++++ DATASET ENTRIES ++++

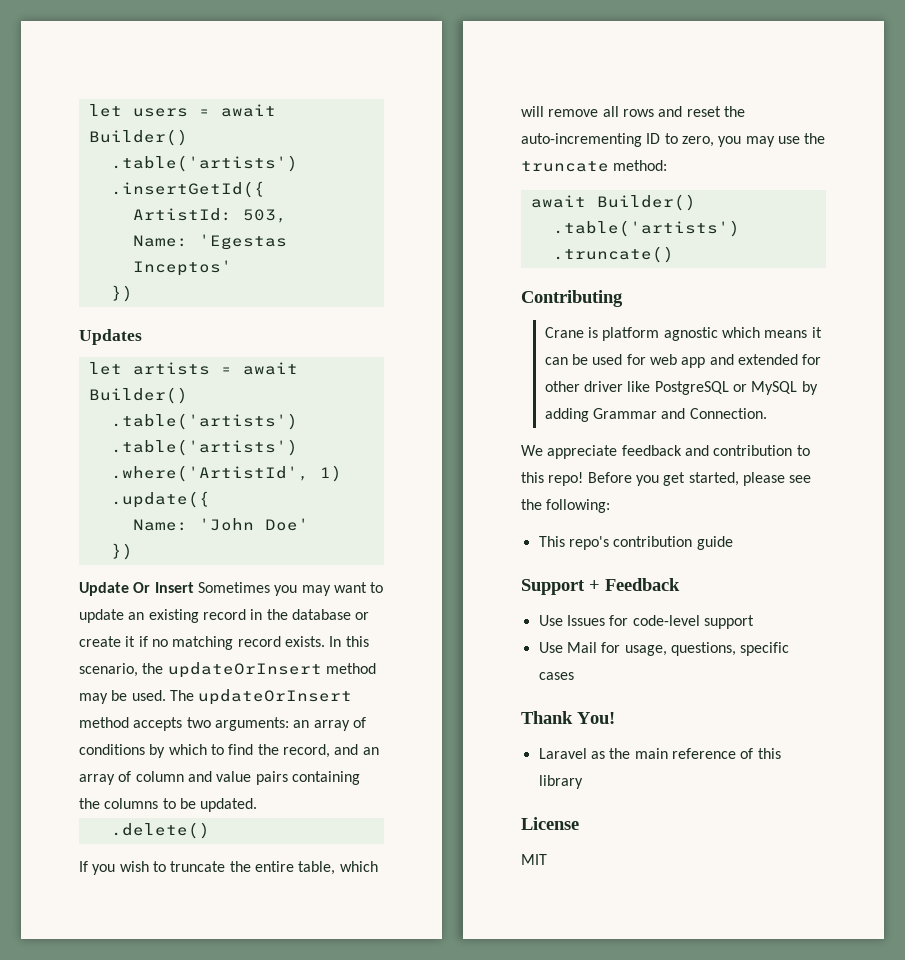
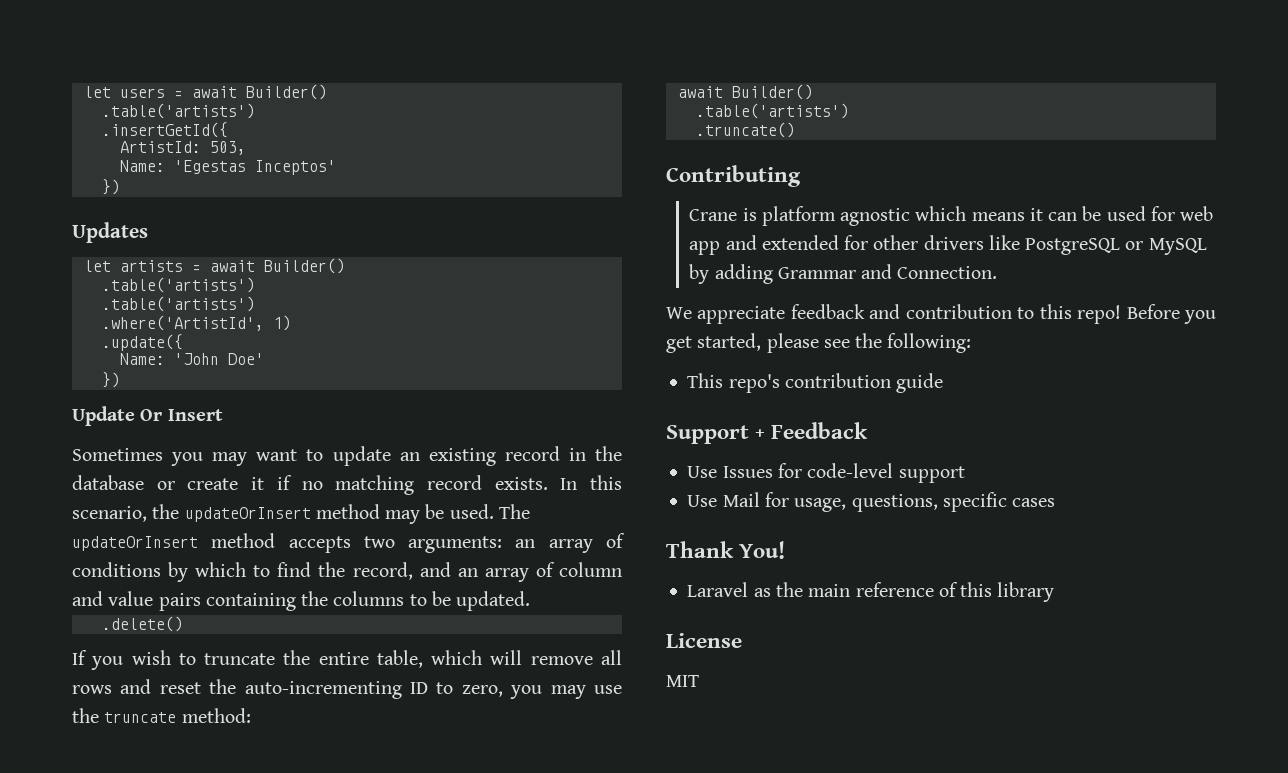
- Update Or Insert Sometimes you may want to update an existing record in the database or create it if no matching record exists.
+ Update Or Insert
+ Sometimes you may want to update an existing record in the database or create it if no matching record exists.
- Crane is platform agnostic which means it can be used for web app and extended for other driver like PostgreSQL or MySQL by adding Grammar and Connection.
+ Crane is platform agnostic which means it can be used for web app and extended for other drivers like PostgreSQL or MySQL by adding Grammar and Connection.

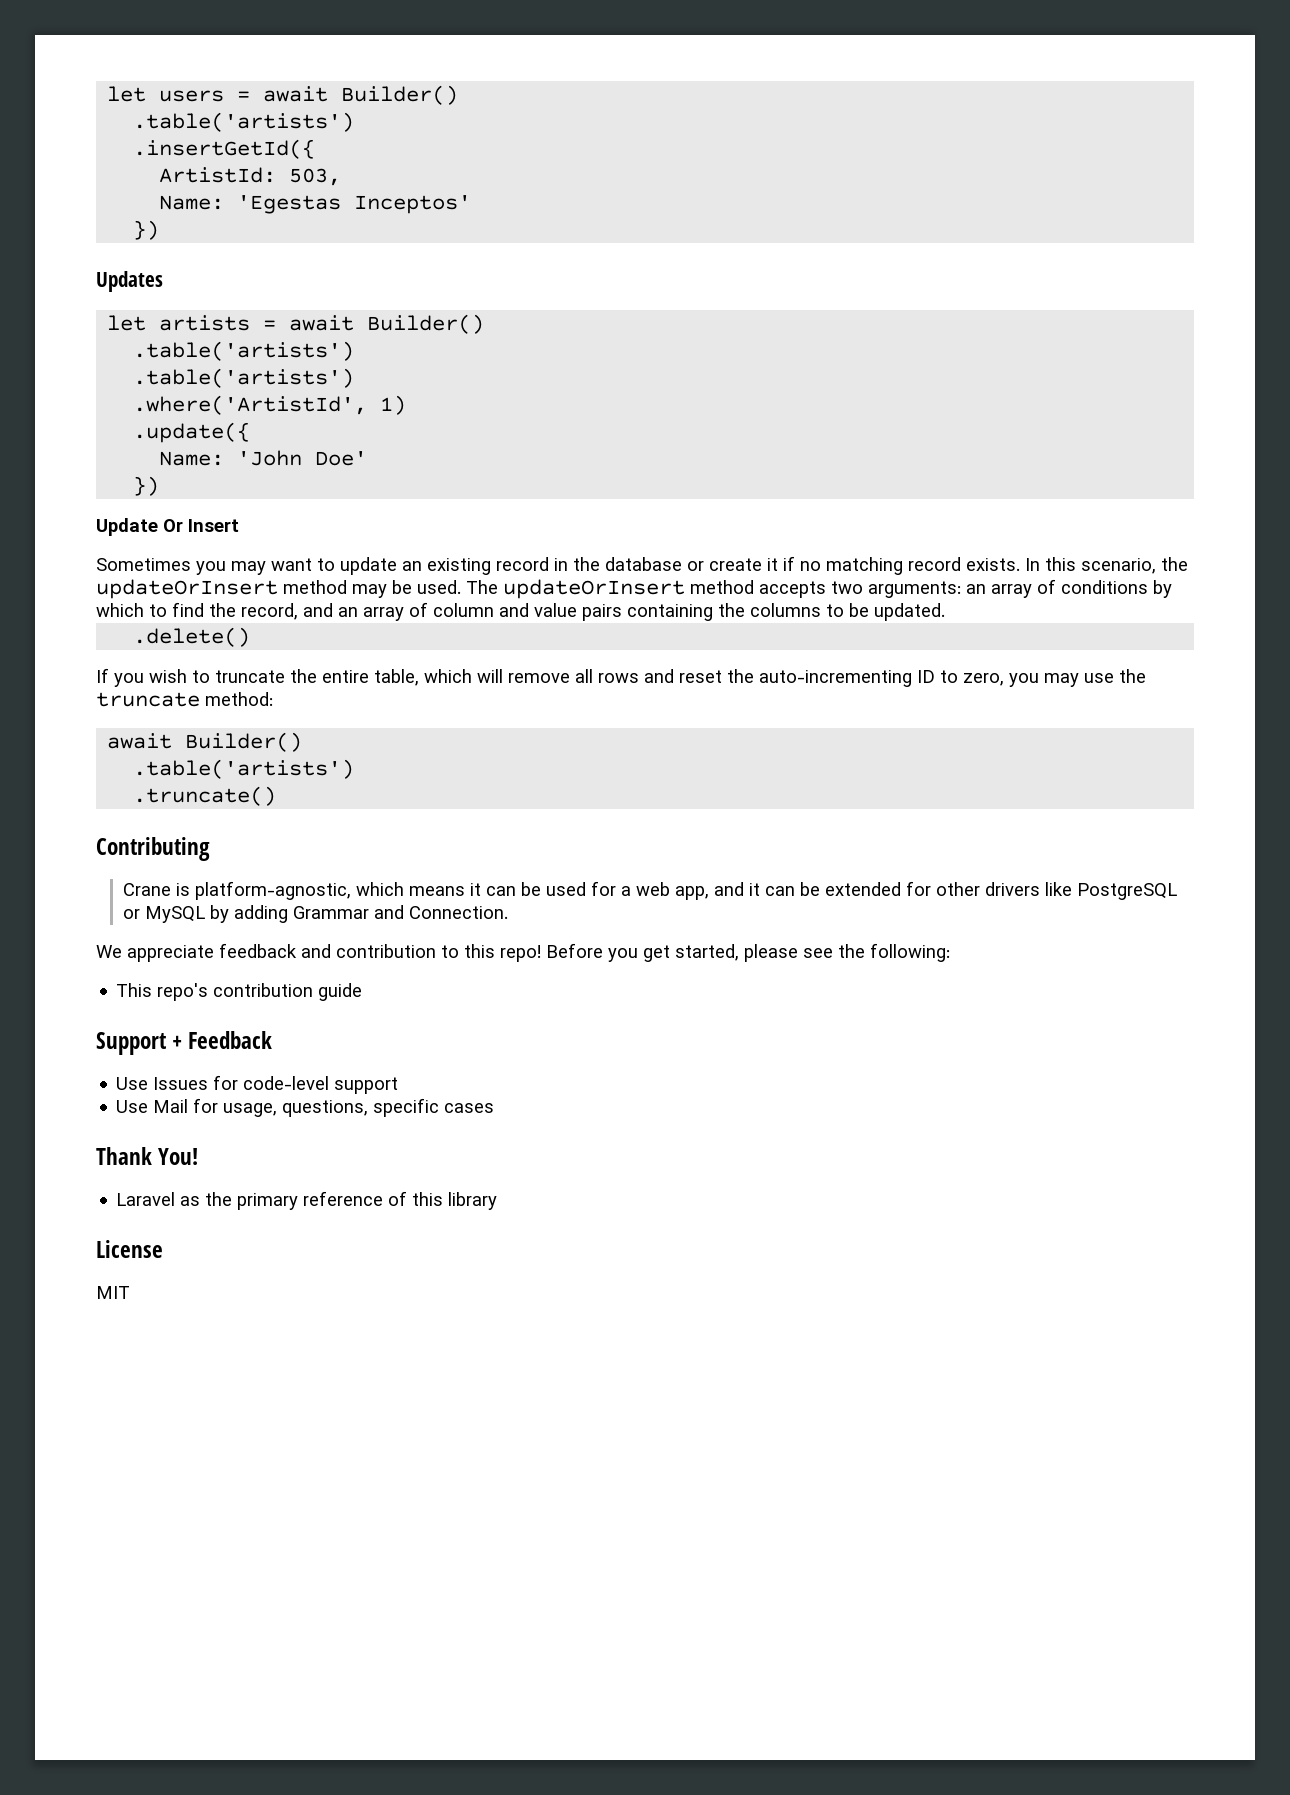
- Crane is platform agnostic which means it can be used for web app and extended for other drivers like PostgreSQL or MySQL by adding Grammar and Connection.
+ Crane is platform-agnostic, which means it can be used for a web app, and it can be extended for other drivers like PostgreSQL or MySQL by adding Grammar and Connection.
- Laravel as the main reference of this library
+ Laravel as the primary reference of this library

++++

**WHAT TO WORK ON**: Read the listing. Copy each line that has the word "Laravel" in it.

**SOLUTION TO THE EXERCISE**:
- Laravel as the main reference of this library
+ Laravel as the primary reference of this library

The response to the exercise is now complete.